Assigned task:
Work out how many lines of the listing below contain the word "subtotal". Respond with that number only.

########

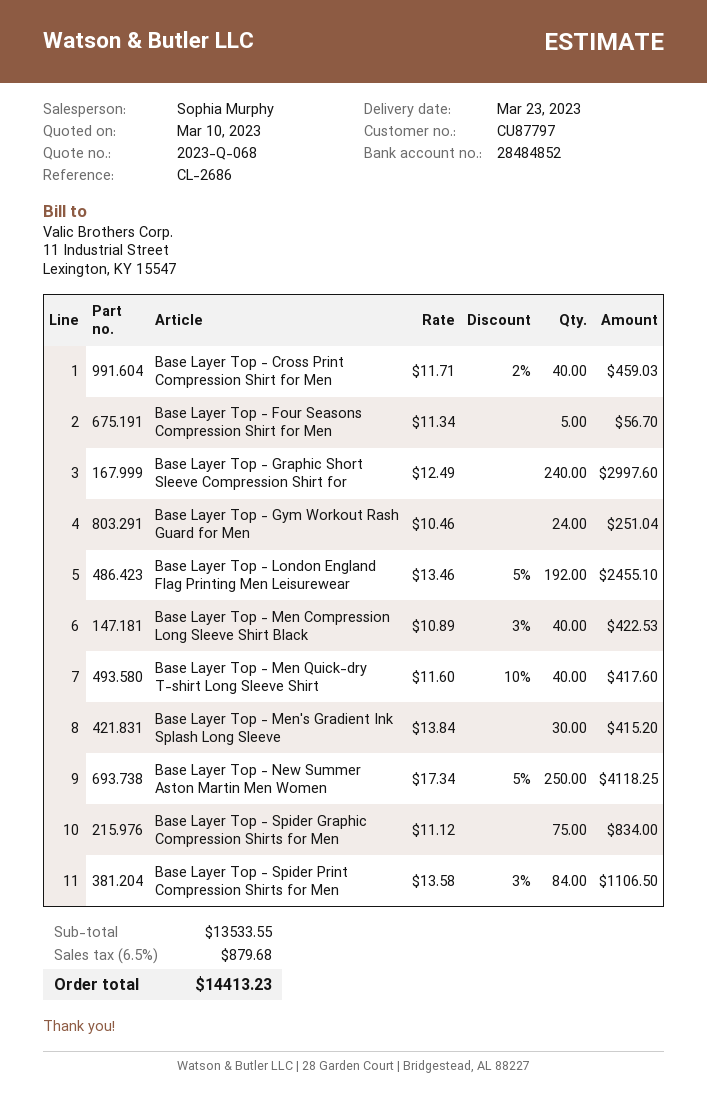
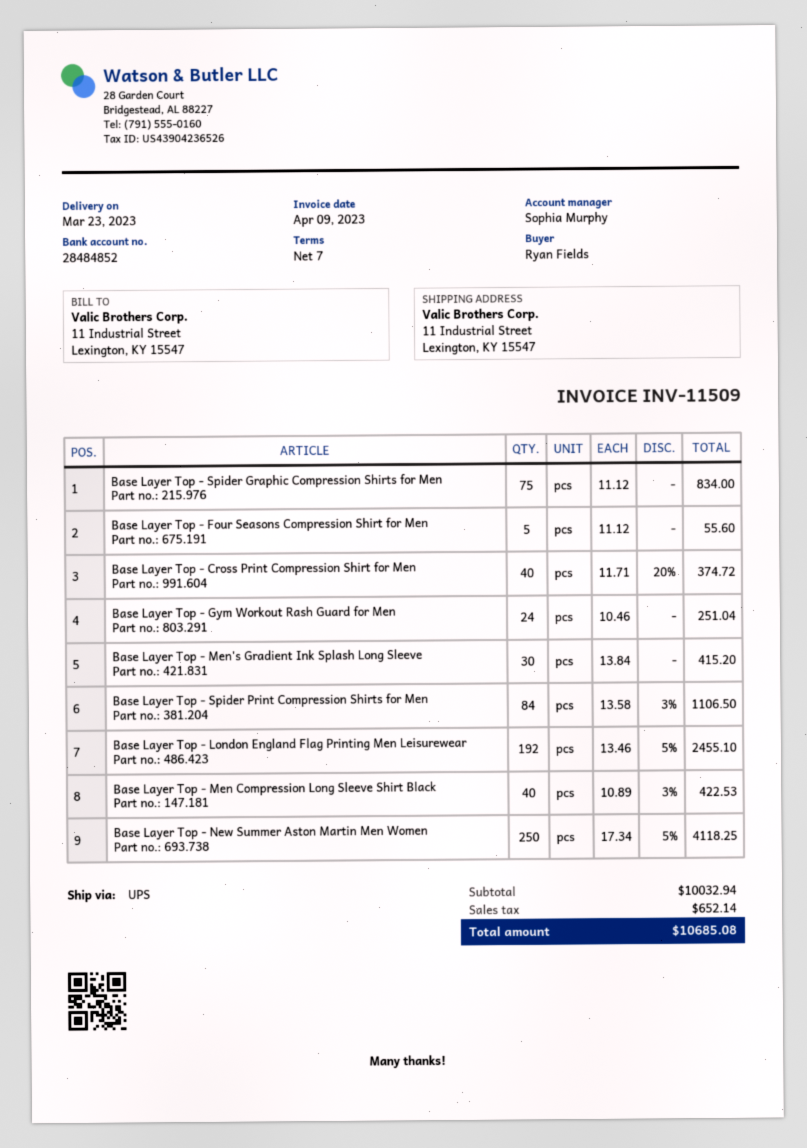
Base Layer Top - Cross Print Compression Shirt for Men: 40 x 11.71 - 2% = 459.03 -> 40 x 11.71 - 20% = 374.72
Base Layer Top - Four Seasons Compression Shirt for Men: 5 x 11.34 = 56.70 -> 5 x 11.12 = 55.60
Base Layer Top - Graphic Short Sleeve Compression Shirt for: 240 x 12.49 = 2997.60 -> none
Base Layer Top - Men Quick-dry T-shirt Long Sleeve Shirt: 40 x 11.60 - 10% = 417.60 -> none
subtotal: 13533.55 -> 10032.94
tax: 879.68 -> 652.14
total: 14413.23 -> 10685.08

########

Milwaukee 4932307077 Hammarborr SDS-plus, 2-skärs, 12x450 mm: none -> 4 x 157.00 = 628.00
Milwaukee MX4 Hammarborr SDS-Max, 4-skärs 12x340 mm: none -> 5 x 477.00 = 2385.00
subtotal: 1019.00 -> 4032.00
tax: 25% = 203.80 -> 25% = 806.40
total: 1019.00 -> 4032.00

########

Finished exercise:
2